In short, the more you are inundated with ways to divest of your time, the more you require an effective system for managing it so you don’t spend the bulk of your day on non-productive and non-value-added tasks.
When you aren’t facing pressing demands from work, family or friends, you may find yourself more susceptible to allowing your time to bleed away by spending it scrolling social media, binging in front of the television, or getting lost in YouTube channels.
You are exhausted at the end of a long day or a long week, and you tell yourself you just need a couple minutes to shut your brain off. You crave the dopamine hits provided by these outlets and so almost unconsciously you reach for your device or remote.
Before you know it you are down the rabbit hole of passive entertainment while the hours drift by in what feels like minutes. Once you snap out of your trance and realize what you’ve done, you get frustrated at yourself for letting it happen again and feel a sense of guilt.
You catalog the extended list of other things you could have been doing that would have moved the needle. You’ve compromised your sleep schedule, mentally exhausted yourself on nothing of any consequence, and are left with a sense of emptiness because all you’ve done is engaged in one-sided, passive consumption of other peoples’ lives.
So, what can you do about it? When it comes to the external noise, remember that addition always occurs through subtraction. This also applies directly to negative influences in your life. Anyone or anything that isn’t moving you forward is holding you back.

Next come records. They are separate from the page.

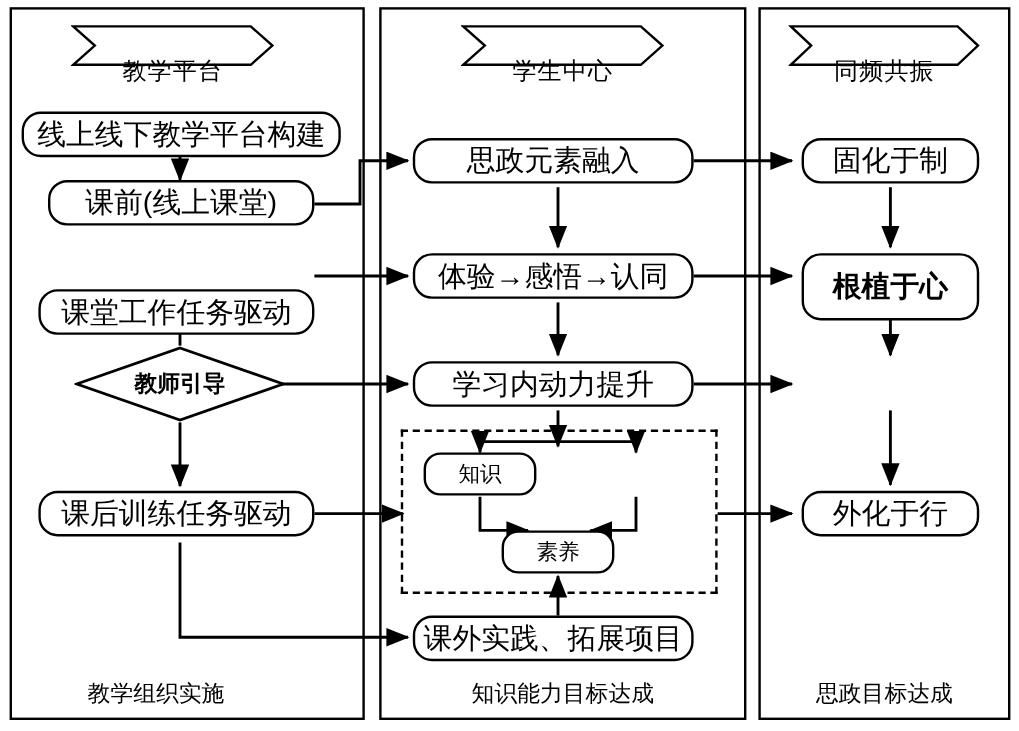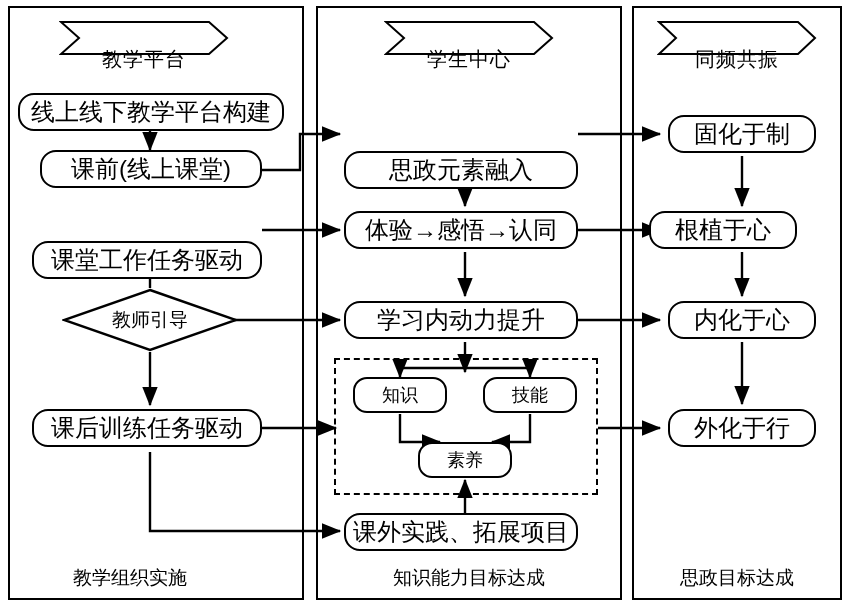"思政元素融入" div.node { margin-top: 36px -> none }
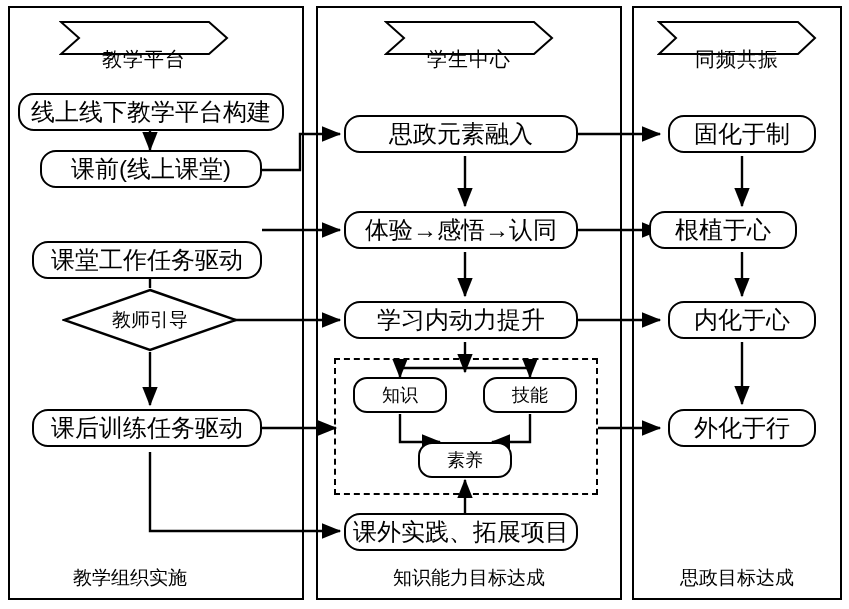"根植于心" div.node { font-weight: none -> bold; height: 38px -> 56px; left: 649px -> 668px }
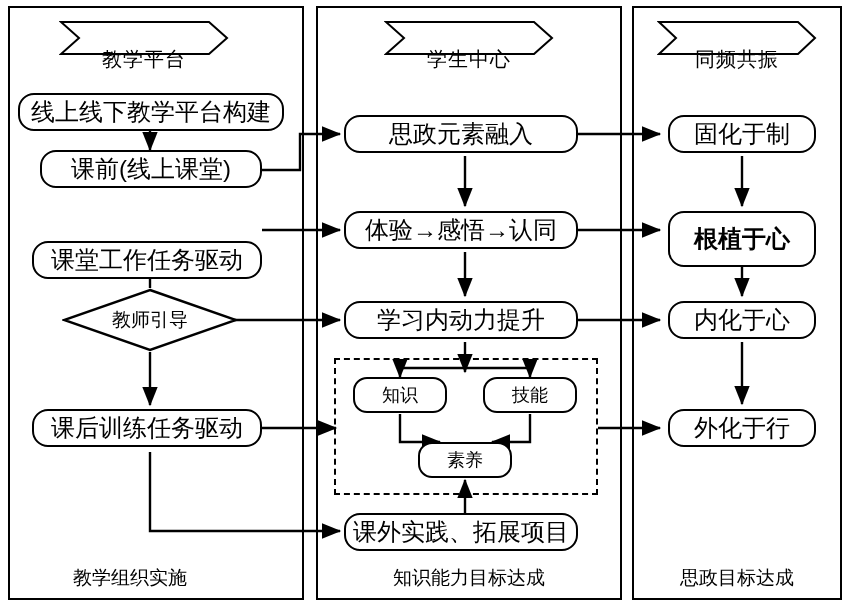"教师引导" .diamond { font-weight: none -> bold }
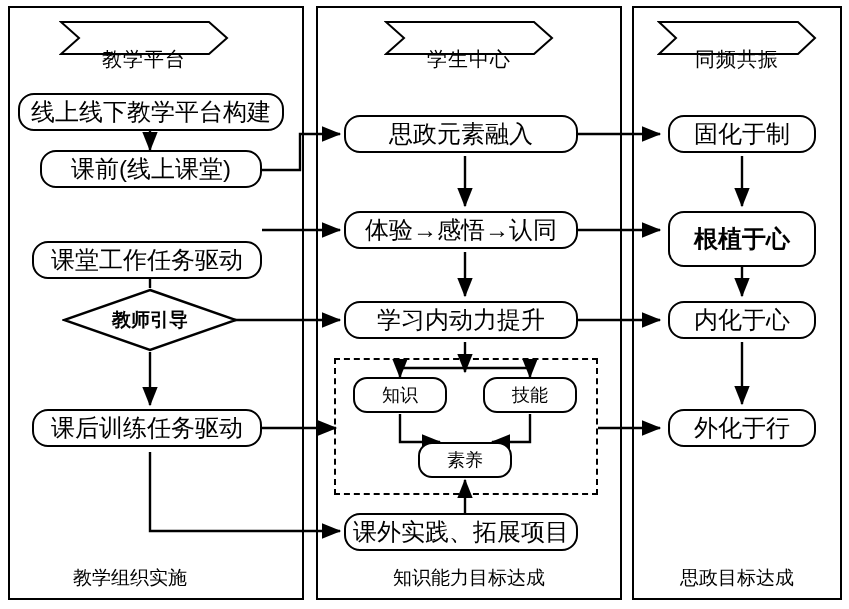"内化于心" div.node { html: <div> <span>内化于心</span> </div> -> none }
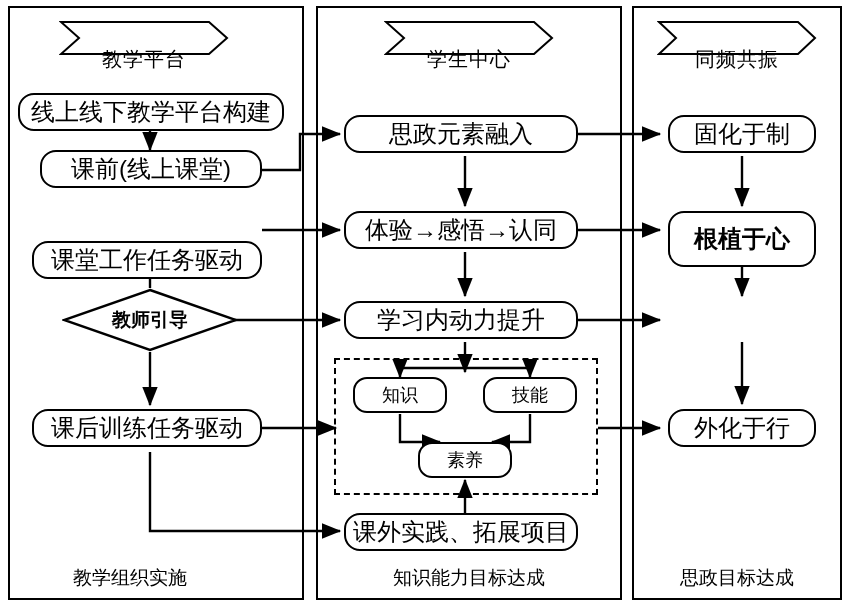"技能" div.node { html: <div> <span>技能</span> </div> -> none }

Yes, with so much noise in the world, it is a herculean task just to be able to consciously recognize when something or someone is distracting you, let alone filter it effectively. However, consider an incremental improvement in this area can allow you to reclaim hours of your day to channel towards more effective activities, and rewire you to stop living on autopilot when it comes to succumbing to these distractions.
The real challenge you have in front of you is to become more skillful at identifying, reducing, and ultimately eliminating the things you know you can do without. The key here is finding something worthwhile to help fill that void.

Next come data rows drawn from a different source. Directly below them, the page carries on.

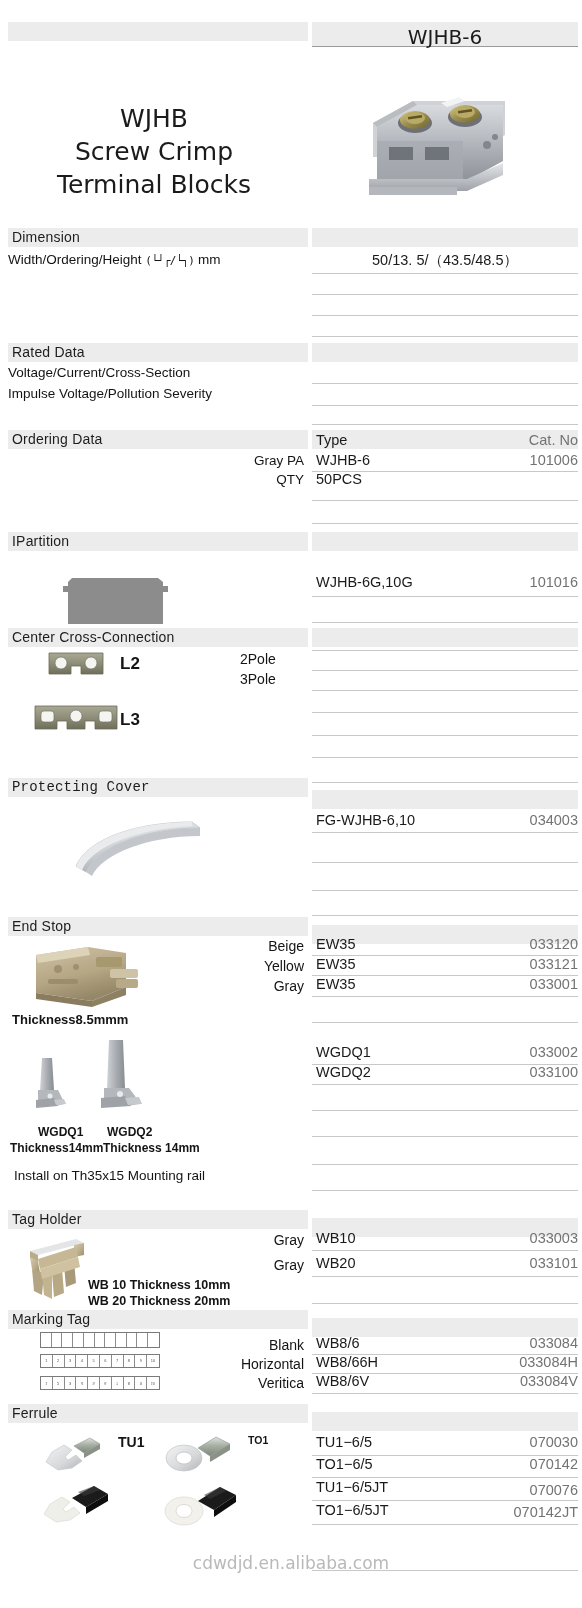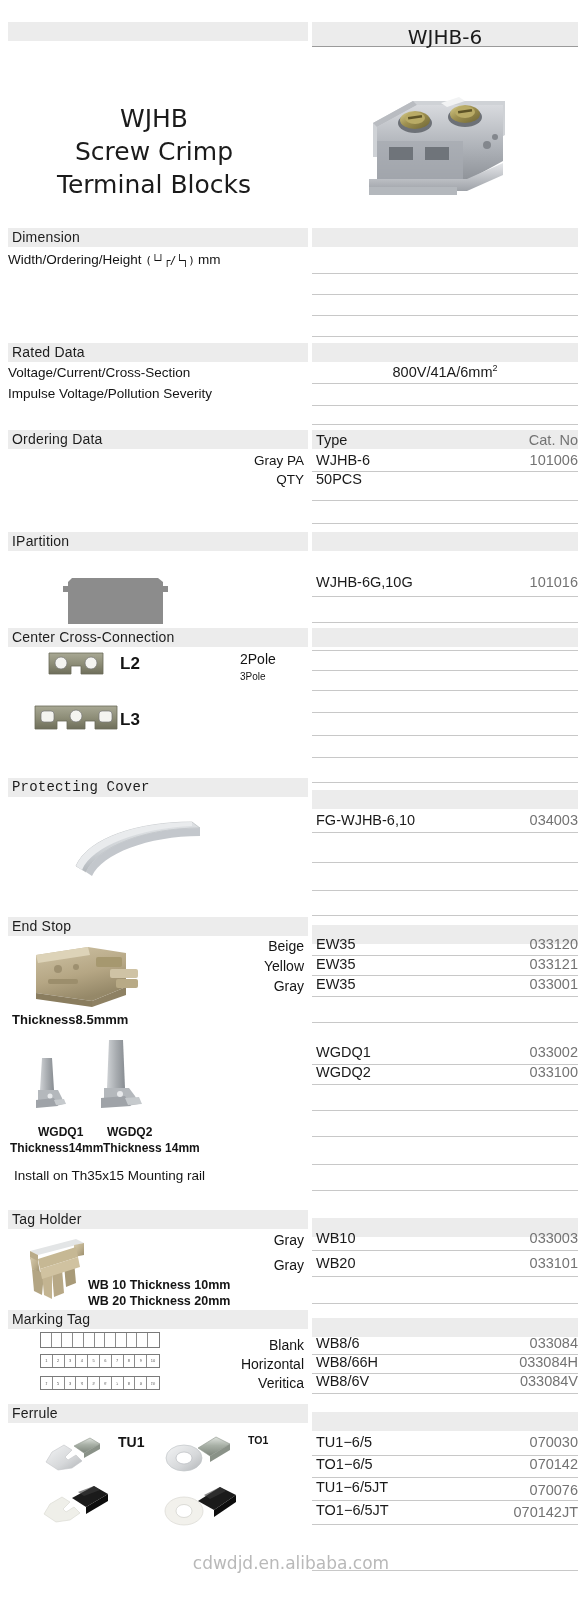"50/13. 5/（43.5/48.5）" div.rcenter { html: none -> <div>50/13. 5/（43.5/48.5）</div> }
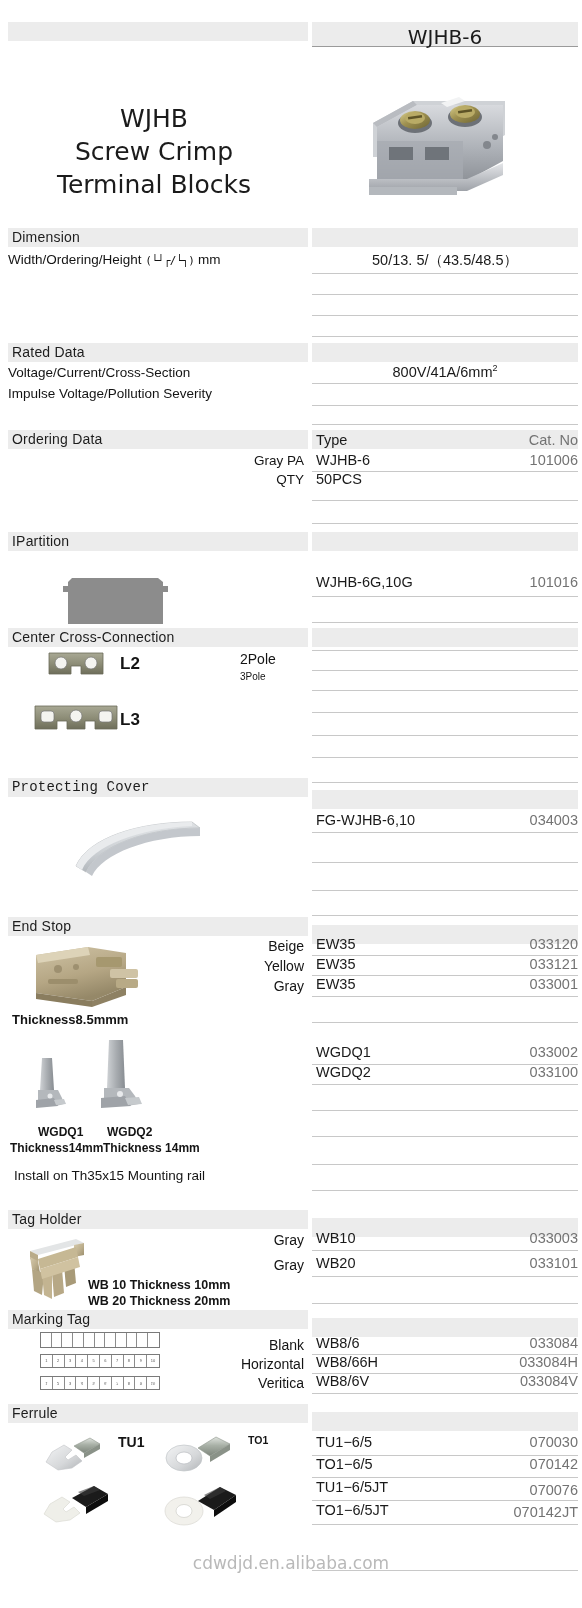"800V/41A/6mm2" div.rcenter { html: <div> <span>800V/41A/6mm</span><span>2</span> </div> -> none }
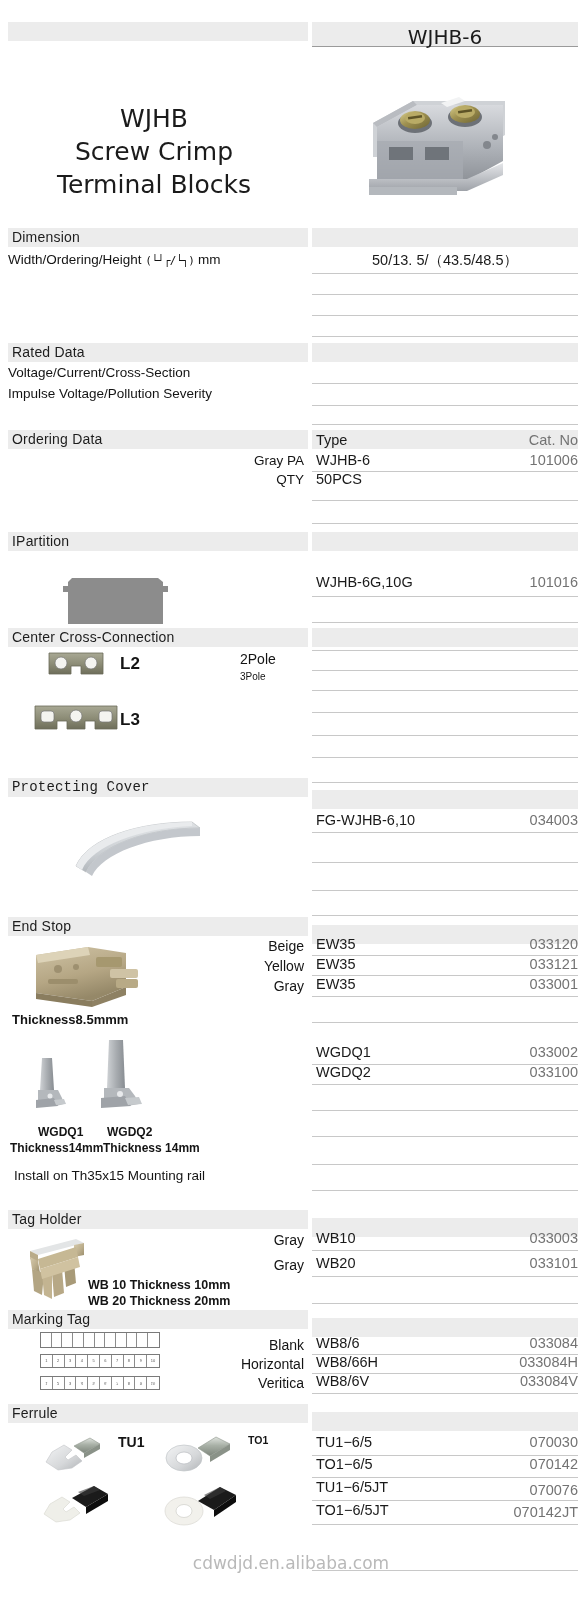"3Pole" div.ltext { font-size: 10px -> 14px }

How? Focus… start with small, targeted actions, repeated daily. This isn’t some magic formula, quick hack, or secret shortcut. Rather, it is knowing there isn’t some easier path to follow and acknowledging them for what they are – enemies of progress.
Getting into any type of rhythm or flow state is going to require you to fundamentally change the operating system you have been using. Remember, we’ve all been conditioned to have a short, ineffective attention span that has been blunted by years of distraction. As entrepreneur Jack Butcher states, “You can’t eliminate distractions until you have a life you don’t want to be distracted from.”
In sum, begin with the end in mind – what do you want to make of your life? What does success look like? How do you propose to achieve it?
If you can put yourself on the road to answering those questions you won’t need to rely on technology and the media to keep you disconnected and disengaged from your own existence.
With self-reflection, focus, and persistence you will naturally gravitate away from distractions towards something that speaks more fully to the vision of what you want to become.